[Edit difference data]
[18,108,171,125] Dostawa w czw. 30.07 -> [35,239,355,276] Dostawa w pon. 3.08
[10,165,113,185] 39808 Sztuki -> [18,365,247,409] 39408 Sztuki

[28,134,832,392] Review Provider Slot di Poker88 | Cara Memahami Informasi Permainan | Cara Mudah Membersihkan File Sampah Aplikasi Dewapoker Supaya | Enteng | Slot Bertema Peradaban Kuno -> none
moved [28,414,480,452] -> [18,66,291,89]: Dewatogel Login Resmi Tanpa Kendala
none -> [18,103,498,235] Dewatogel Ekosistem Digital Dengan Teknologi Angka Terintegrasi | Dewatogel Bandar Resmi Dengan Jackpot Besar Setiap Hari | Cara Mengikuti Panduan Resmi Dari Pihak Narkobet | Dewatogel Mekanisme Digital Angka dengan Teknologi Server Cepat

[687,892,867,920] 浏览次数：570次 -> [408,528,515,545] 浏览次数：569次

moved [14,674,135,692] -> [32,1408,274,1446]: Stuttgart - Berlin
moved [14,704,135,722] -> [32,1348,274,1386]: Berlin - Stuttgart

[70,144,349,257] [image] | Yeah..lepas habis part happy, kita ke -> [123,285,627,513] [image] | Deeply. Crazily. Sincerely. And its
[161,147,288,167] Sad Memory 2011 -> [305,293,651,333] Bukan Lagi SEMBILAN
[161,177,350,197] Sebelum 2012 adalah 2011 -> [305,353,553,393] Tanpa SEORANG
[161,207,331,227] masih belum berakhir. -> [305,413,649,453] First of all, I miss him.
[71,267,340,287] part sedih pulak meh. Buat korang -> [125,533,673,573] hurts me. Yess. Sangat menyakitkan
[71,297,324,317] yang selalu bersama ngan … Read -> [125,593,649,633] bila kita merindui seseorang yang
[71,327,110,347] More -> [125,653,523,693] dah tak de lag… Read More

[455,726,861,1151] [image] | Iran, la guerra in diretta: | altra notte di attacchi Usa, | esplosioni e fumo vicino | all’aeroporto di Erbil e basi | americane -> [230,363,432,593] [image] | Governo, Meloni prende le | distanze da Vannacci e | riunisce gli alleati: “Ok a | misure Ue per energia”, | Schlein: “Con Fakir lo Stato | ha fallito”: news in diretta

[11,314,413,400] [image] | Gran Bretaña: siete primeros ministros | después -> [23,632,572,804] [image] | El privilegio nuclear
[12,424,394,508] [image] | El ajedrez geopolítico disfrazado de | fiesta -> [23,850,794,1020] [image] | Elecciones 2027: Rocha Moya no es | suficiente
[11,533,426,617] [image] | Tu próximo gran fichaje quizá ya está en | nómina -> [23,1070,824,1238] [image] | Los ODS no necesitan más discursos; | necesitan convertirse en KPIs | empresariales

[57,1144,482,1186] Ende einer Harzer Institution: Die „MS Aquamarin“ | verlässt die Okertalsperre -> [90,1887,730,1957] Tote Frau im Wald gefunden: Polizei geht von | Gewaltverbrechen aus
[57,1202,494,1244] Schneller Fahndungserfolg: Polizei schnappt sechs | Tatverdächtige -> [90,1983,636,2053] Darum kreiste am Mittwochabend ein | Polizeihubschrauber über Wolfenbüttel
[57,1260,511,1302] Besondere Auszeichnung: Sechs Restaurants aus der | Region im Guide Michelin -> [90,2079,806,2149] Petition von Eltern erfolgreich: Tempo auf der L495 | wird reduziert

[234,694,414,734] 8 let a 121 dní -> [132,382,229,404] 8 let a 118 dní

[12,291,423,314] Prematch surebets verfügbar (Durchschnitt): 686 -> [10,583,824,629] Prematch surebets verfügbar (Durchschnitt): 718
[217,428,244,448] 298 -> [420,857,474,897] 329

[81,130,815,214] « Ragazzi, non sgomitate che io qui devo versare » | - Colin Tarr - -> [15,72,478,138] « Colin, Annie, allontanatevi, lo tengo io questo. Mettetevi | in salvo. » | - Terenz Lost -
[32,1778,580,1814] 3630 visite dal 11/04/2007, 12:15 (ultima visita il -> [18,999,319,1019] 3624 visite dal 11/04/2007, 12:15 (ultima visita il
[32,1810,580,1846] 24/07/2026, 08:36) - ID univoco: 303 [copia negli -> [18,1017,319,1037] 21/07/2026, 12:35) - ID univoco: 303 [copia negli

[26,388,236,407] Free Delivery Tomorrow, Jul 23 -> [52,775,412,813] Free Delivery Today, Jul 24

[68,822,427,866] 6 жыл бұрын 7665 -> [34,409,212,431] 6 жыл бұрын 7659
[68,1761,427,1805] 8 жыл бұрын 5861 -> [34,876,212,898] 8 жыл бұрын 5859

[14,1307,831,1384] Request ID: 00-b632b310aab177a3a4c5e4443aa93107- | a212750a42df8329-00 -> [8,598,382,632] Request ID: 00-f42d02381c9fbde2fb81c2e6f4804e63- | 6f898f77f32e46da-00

**YOUR TASK:**
The records must be given again in full, exactly as they were written.

**RESULT FOR THIS TASK:**
[18,108,171,125] Dostawa w czw. 30.07 -> [35,239,355,276] Dostawa w pon. 3.08
[10,165,113,185] 39808 Sztuki -> [18,365,247,409] 39408 Sztuki

[28,134,832,392] Review Provider Slot di Poker88 | Cara Memahami Informasi Permainan | Cara Mudah Membersihkan File Sampah Aplikasi Dewapoker Supaya | Enteng | Slot Bertema Peradaban Kuno -> none
moved [28,414,480,452] -> [18,66,291,89]: Dewatogel Login Resmi Tanpa Kendala
none -> [18,103,498,235] Dewatogel Ekosistem Digital Dengan Teknologi Angka Terintegrasi | Dewatogel Bandar Resmi Dengan Jackpot Besar Setiap Hari | Cara Mengikuti Panduan Resmi Dari Pihak Narkobet | Dewatogel Mekanisme Digital Angka dengan Teknologi Server Cepat

[687,892,867,920] 浏览次数：570次 -> [408,528,515,545] 浏览次数：569次

moved [14,674,135,692] -> [32,1408,274,1446]: Stuttgart - Berlin
moved [14,704,135,722] -> [32,1348,274,1386]: Berlin - Stuttgart

[70,144,349,257] [image] | Yeah..lepas habis part happy, kita ke -> [123,285,627,513] [image] | Deeply. Crazily. Sincerely. And its
[161,147,288,167] Sad Memory 2011 -> [305,293,651,333] Bukan Lagi SEMBILAN
[161,177,350,197] Sebelum 2012 adalah 2011 -> [305,353,553,393] Tanpa SEORANG
[161,207,331,227] masih belum berakhir. -> [305,413,649,453] First of all, I miss him.
[71,267,340,287] part sedih pulak meh. Buat korang -> [125,533,673,573] hurts me. Yess. Sangat menyakitkan
[71,297,324,317] yang selalu bersama ngan … Read -> [125,593,649,633] bila kita merindui seseorang yang
[71,327,110,347] More -> [125,653,523,693] dah tak de lag… Read More

[455,726,861,1151] [image] | Iran, la guerra in diretta: | altra notte di attacchi Usa, | esplosioni e fumo vicino | all’aeroporto di Erbil e basi | americane -> [230,363,432,593] [image] | Governo, Meloni prende le | distanze da Vannacci e | riunisce gli alleati: “Ok a | misure Ue per energia”, | Schlein: “Con Fakir lo Stato | ha fallito”: news in diretta

[11,314,413,400] [image] | Gran Bretaña: siete primeros ministros | después -> [23,632,572,804] [image] | El privilegio nuclear
[12,424,394,508] [image] | El ajedrez geopolítico disfrazado de | fiesta -> [23,850,794,1020] [image] | Elecciones 2027: Rocha Moya no es | suficiente
[11,533,426,617] [image] | Tu próximo gran fichaje quizá ya está en | nómina -> [23,1070,824,1238] [image] | Los ODS no necesitan más discursos; | necesitan convertirse en KPIs | empresariales

[57,1144,482,1186] Ende einer Harzer Institution: Die „MS Aquamarin“ | verlässt die Okertalsperre -> [90,1887,730,1957] Tote Frau im Wald gefunden: Polizei geht von | Gewaltverbrechen aus
[57,1202,494,1244] Schneller Fahndungserfolg: Polizei schnappt sechs | Tatverdächtige -> [90,1983,636,2053] Darum kreiste am Mittwochabend ein | Polizeihubschrauber über Wolfenbüttel
[57,1260,511,1302] Besondere Auszeichnung: Sechs Restaurants aus der | Region im Guide Michelin -> [90,2079,806,2149] Petition von Eltern erfolgreich: Tempo auf der L495 | wird reduziert

[234,694,414,734] 8 let a 121 dní -> [132,382,229,404] 8 let a 118 dní

[12,291,423,314] Prematch surebets verfügbar (Durchschnitt): 686 -> [10,583,824,629] Prematch surebets verfügbar (Durchschnitt): 718
[217,428,244,448] 298 -> [420,857,474,897] 329

[81,130,815,214] « Ragazzi, non sgomitate che io qui devo versare » | - Colin Tarr - -> [15,72,478,138] « Colin, Annie, allontanatevi, lo tengo io questo. Mettetevi | in salvo. » | - Terenz Lost -
[32,1778,580,1814] 3630 visite dal 11/04/2007, 12:15 (ultima visita il -> [18,999,319,1019] 3624 visite dal 11/04/2007, 12:15 (ultima visita il
[32,1810,580,1846] 24/07/2026, 08:36) - ID univoco: 303 [copia negli -> [18,1017,319,1037] 21/07/2026, 12:35) - ID univoco: 303 [copia negli

[26,388,236,407] Free Delivery Tomorrow, Jul 23 -> [52,775,412,813] Free Delivery Today, Jul 24

[68,822,427,866] 6 жыл бұрын 7665 -> [34,409,212,431] 6 жыл бұрын 7659
[68,1761,427,1805] 8 жыл бұрын 5861 -> [34,876,212,898] 8 жыл бұрын 5859

[14,1307,831,1384] Request ID: 00-b632b310aab177a3a4c5e4443aa93107- | a212750a42df8329-00 -> [8,598,382,632] Request ID: 00-f42d02381c9fbde2fb81c2e6f4804e63- | 6f898f77f32e46da-00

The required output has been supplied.